28 July 2016

The Paleo Travel List

Update (7/28/16) : Four years ago, I wrote this post in which I listed the paleontological sites and museums that I thought would make worthwhile trips for anyone with an interest in fossils.  Looking back at it now, I realized that I had a few additions (the University of Florida's museum and three German sites associated with the Messel lagerstätte) to make to it and that, as it might be a useful resource for people looking to plan paleo-centric travel, I should provide a permanent link to it on my main page.  I've made both changes and will try to update the list more frequently than I have been in the future.

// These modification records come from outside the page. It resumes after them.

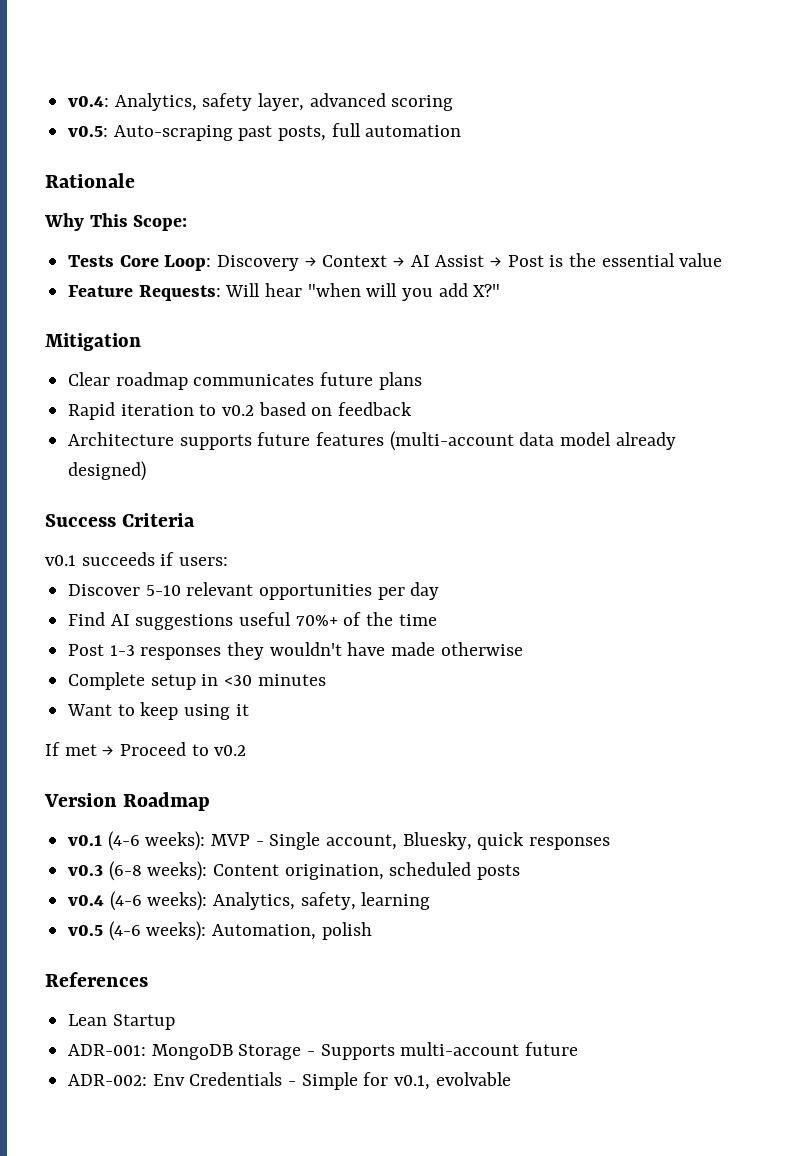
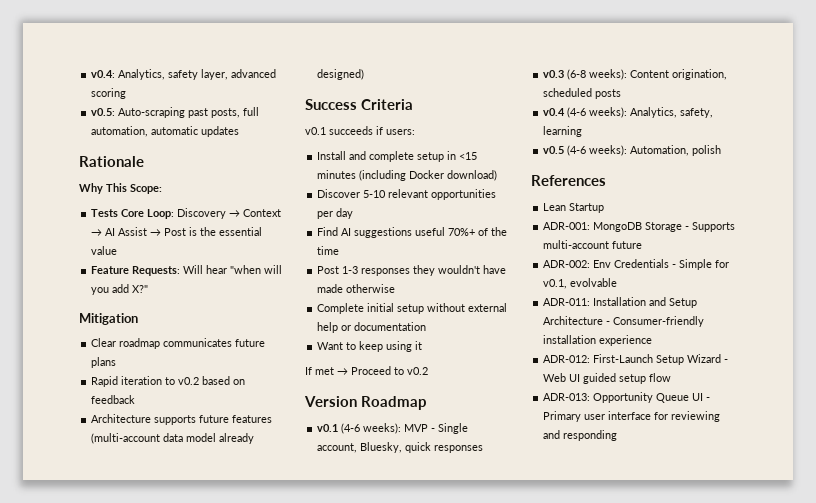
- v0.5: Auto-scraping past posts, full automation
+ v0.5: Auto-scraping past posts, full automation, automatic updates
+ Install and complete setup in <15 minutes (including Docker download)
- Complete setup in <30 minutes
+ Complete initial setup without external help or documentation
+ ADR-011: Installation and Setup Architecture - Consumer-friendly installation experience
+ ADR-012: First-Launch Setup Wizard - Web UI guided setup flow
+ ADR-013: Opportunity Queue UI - Primary user interface for reviewing and responding

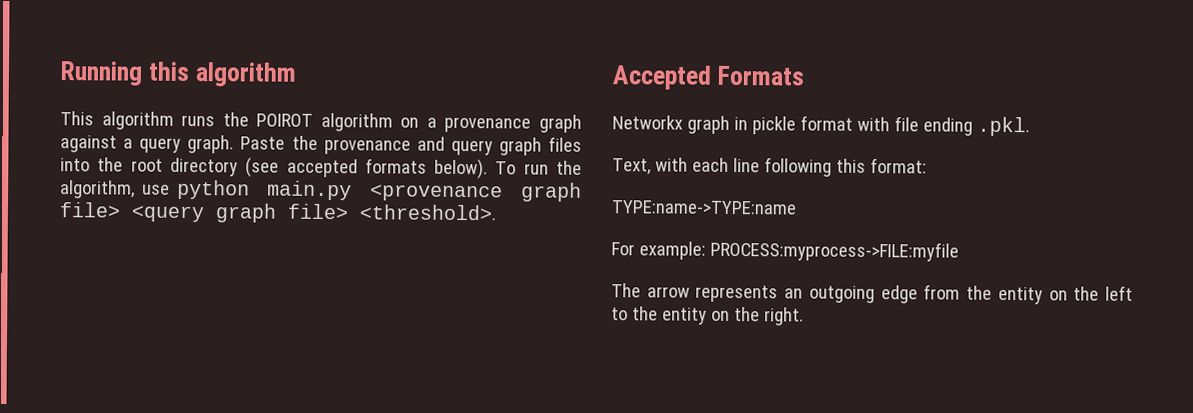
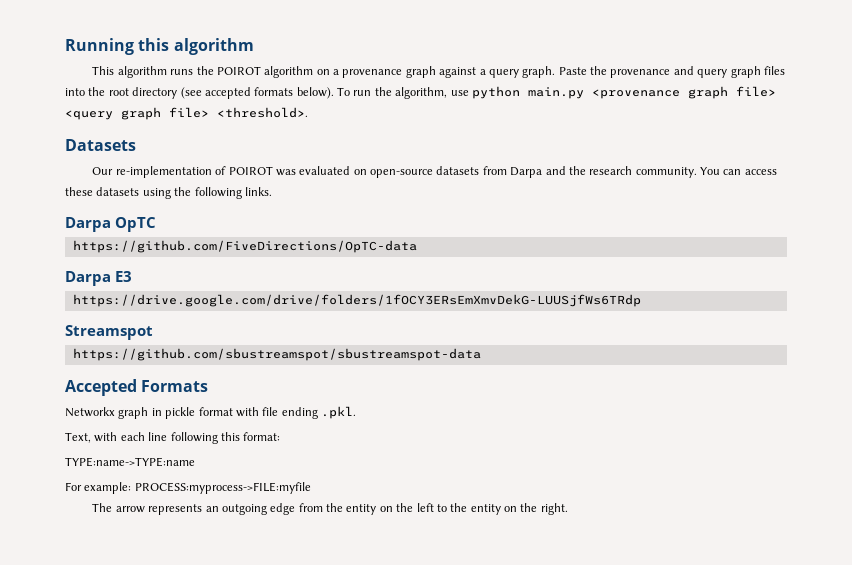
+ Datasets
+ Our re-implementation of POIROT was evaluated on open-source datasets from Darpa and the research community. You can access these datasets using the following links.
+ Darpa OpTC
+ https://github.com/FiveDirections/OpTC-data
+ Darpa E3
+ https://drive.google.com/drive/folders/1fOCY3ERsEmXmvDekG-LUUSjfWs6TRdp
+ Streamspot
+ https://github.com/sbustreamspot/sbustreamspot-data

Original Post (7/15/12): As many of you are aware, while paleontology is the main focus of this blog, I occasionally lapse into writing about places I've visited. I love to travel and I love reading travel literature, and I've noticed, as I'm sure many of you have, a recent trend in the field. If you go to the travel section of pretty much any bookstore, you'll see the usual guidebooks and travel narratives, but you'll also see books that are effectively lists of places to visit. Their titles are usually variations on the themes of "X Places to See Before you Die" and "X Places You Must Visit." I'm not altogether sure it's a healthy direction: I think travel should be about experiencing a culture or landscape different from the one you live in, not crossing items off a list (though, in fairness, "checklist travel" has a certain appeal to the more OCD aspects of my personality). Still, the popularity of these books - and the corresponding websites - is undeniable, and it got me wondering: what would a list of must-see paleontology destinations look like? My attempt at an answer can be found below.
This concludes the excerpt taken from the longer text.